Action item
The answer must be an exact printing of every record below, with the pictures omitted.

Dataset excerpts
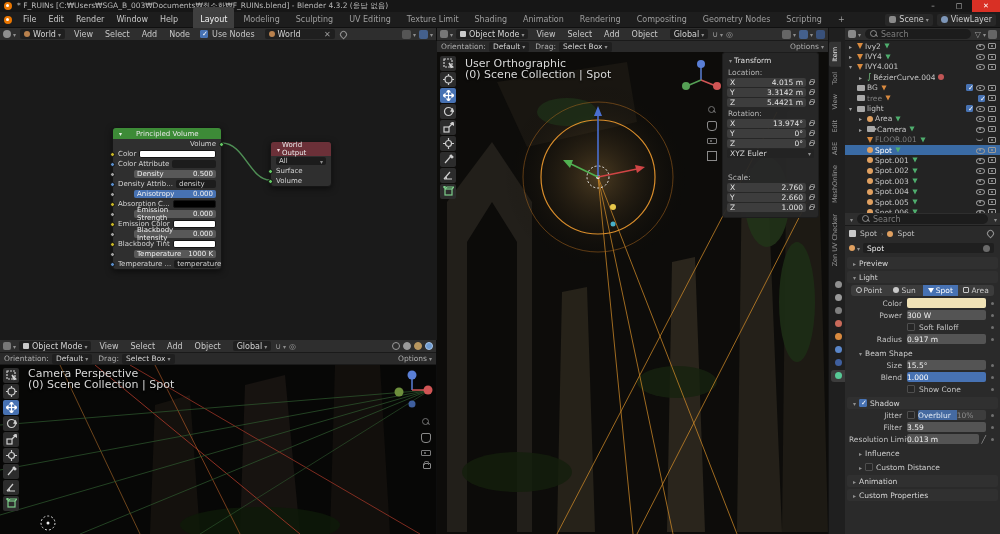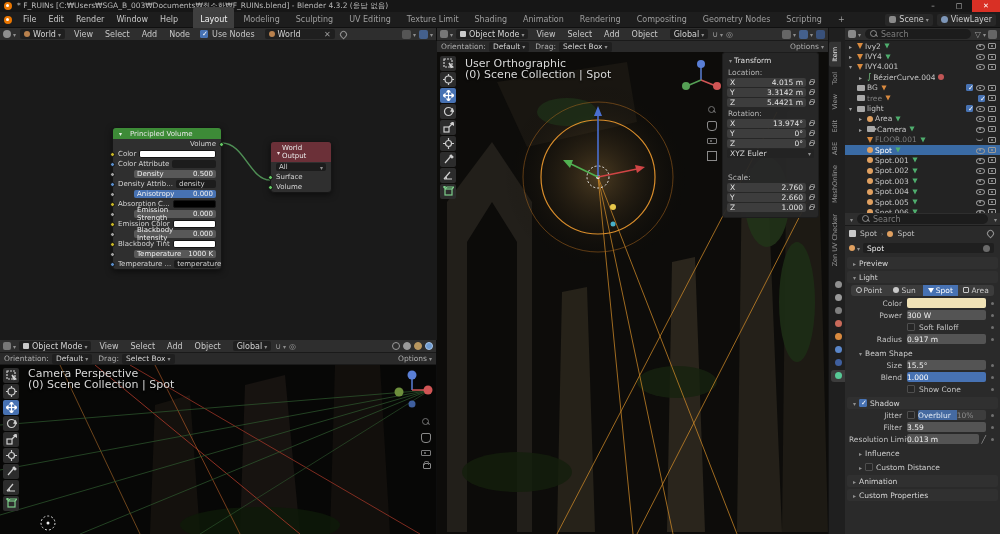"Principled Volume" span { margin-left: 8px -> 14px }
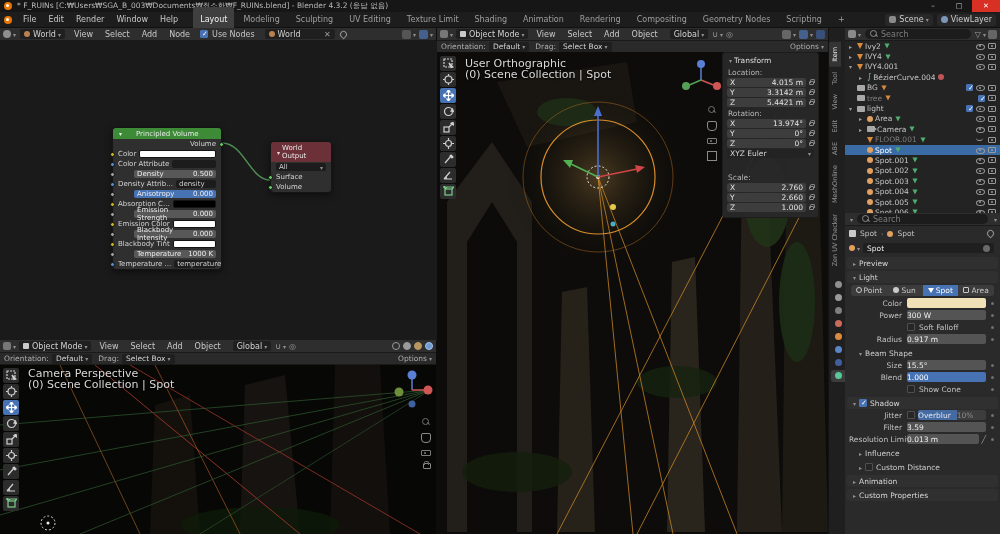"World Output" div.node-head { height: 20px -> 14px }
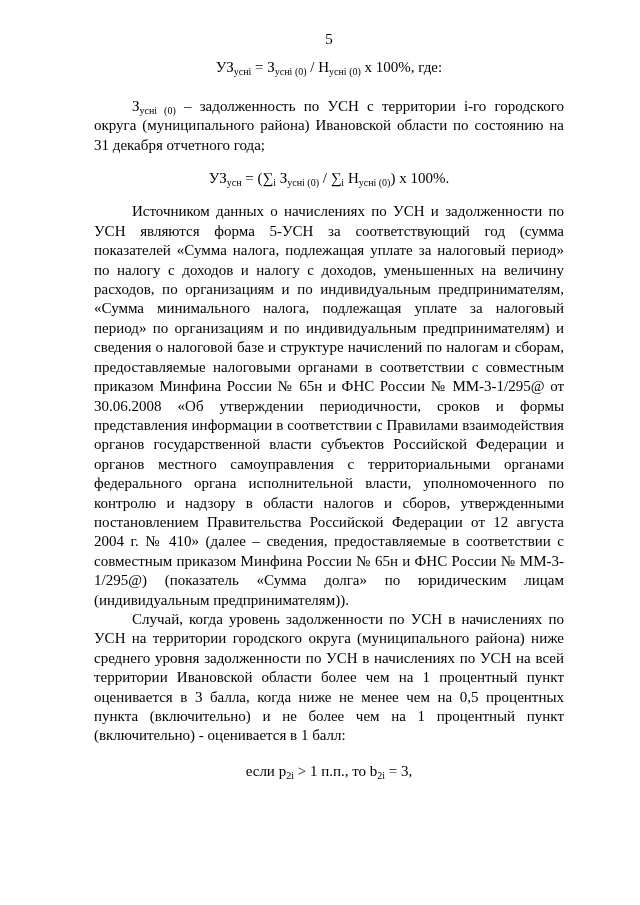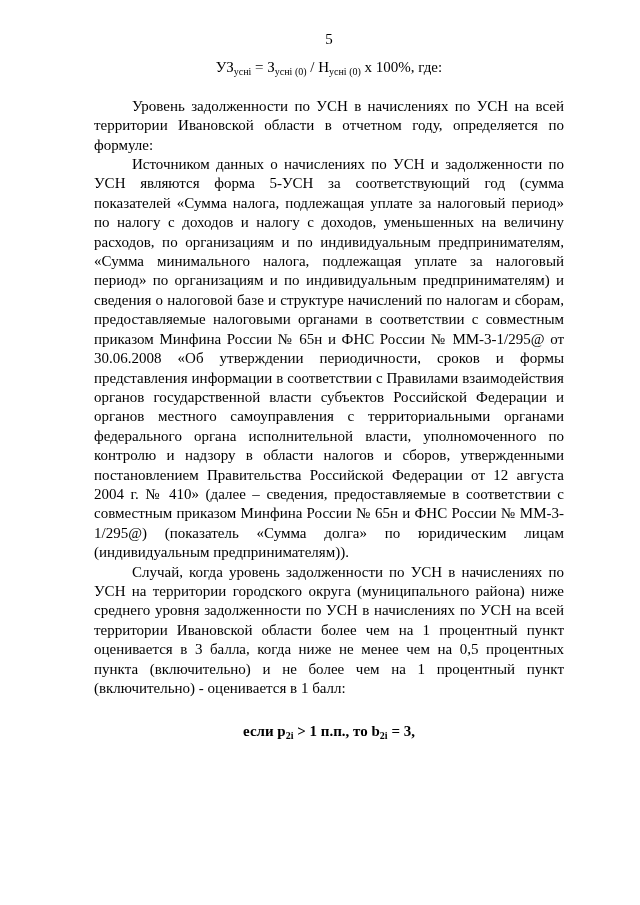"Зусні (0) – задолженность по" p.para { html: none -> <p>З<sub>усні (0)</sub> – задолженность по УСН с территории i-го городского округа (муниципального района) Ивановской области по состоянию на 31 декабря отчетного года;</p> }
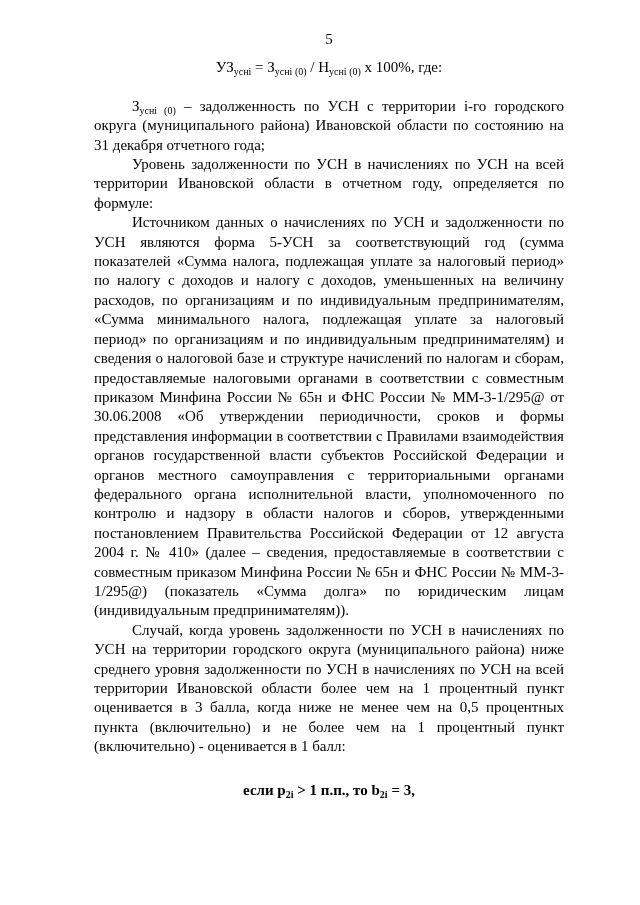"Уровень задолженности по УСН в" p.para { html: <p>Уровень задолженности по УСН в начислениях по УСН на всей территории Ивановской области в отчетном году, определяется по формуле:</p> -> none }
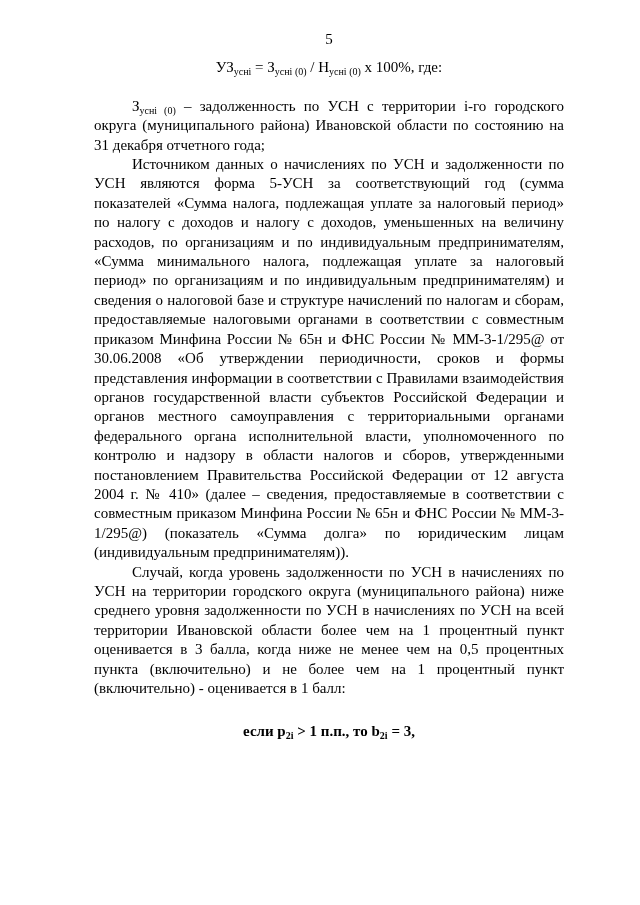"УЗусн = (∑i Зусні (0)" div.formula { html: none -> <div>УЗ<sub>усн</sub> = (∑<sub>i</sub> З<sub>усні (0)</sub> / ∑<sub>i</sub> Н<sub>усні (0)</sub>) x 100%.</div> }
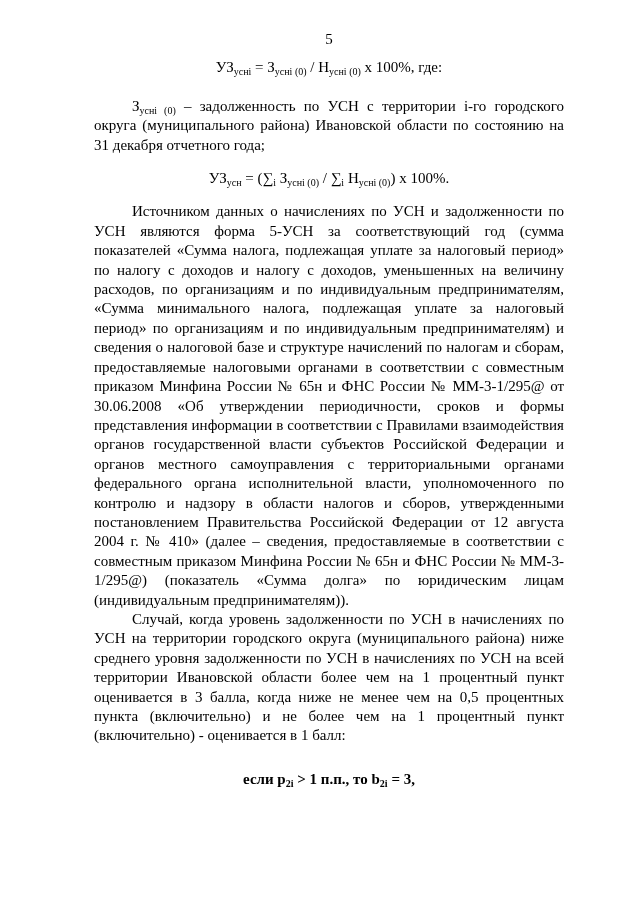"если p2i > 1 п.п.," .cond-first { font-weight: bold -> none; margin-top: 21px -> 13px }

Answer box
"Principled Volume" span { margin-left: 8px -> 14px }
"World Output" div.node-head { height: 20px -> 14px }
"Зусні (0) – задолженность по" p.para { html: none -> <p>З<sub>усні (0)</sub> – задолженность по УСН с территории i-го городского округа (муниципального района) Ивановской области по состоянию на 31 декабря отчетного года;</p> }
"Уровень задолженности по УСН в" p.para { html: <p>Уровень задолженности по УСН в начислениях по УСН на всей территории Ивановской области в отчетном году, определяется по формуле:</p> -> none }
"УЗусн = (∑i Зусні (0)" div.formula { html: none -> <div>УЗ<sub>усн</sub> = (∑<sub>i</sub> З<sub>усні (0)</sub> / ∑<sub>i</sub> Н<sub>усні (0)</sub>) x 100%.</div> }
"если p2i > 1 п.п.," .cond-first { font-weight: bold -> none; margin-top: 21px -> 13px }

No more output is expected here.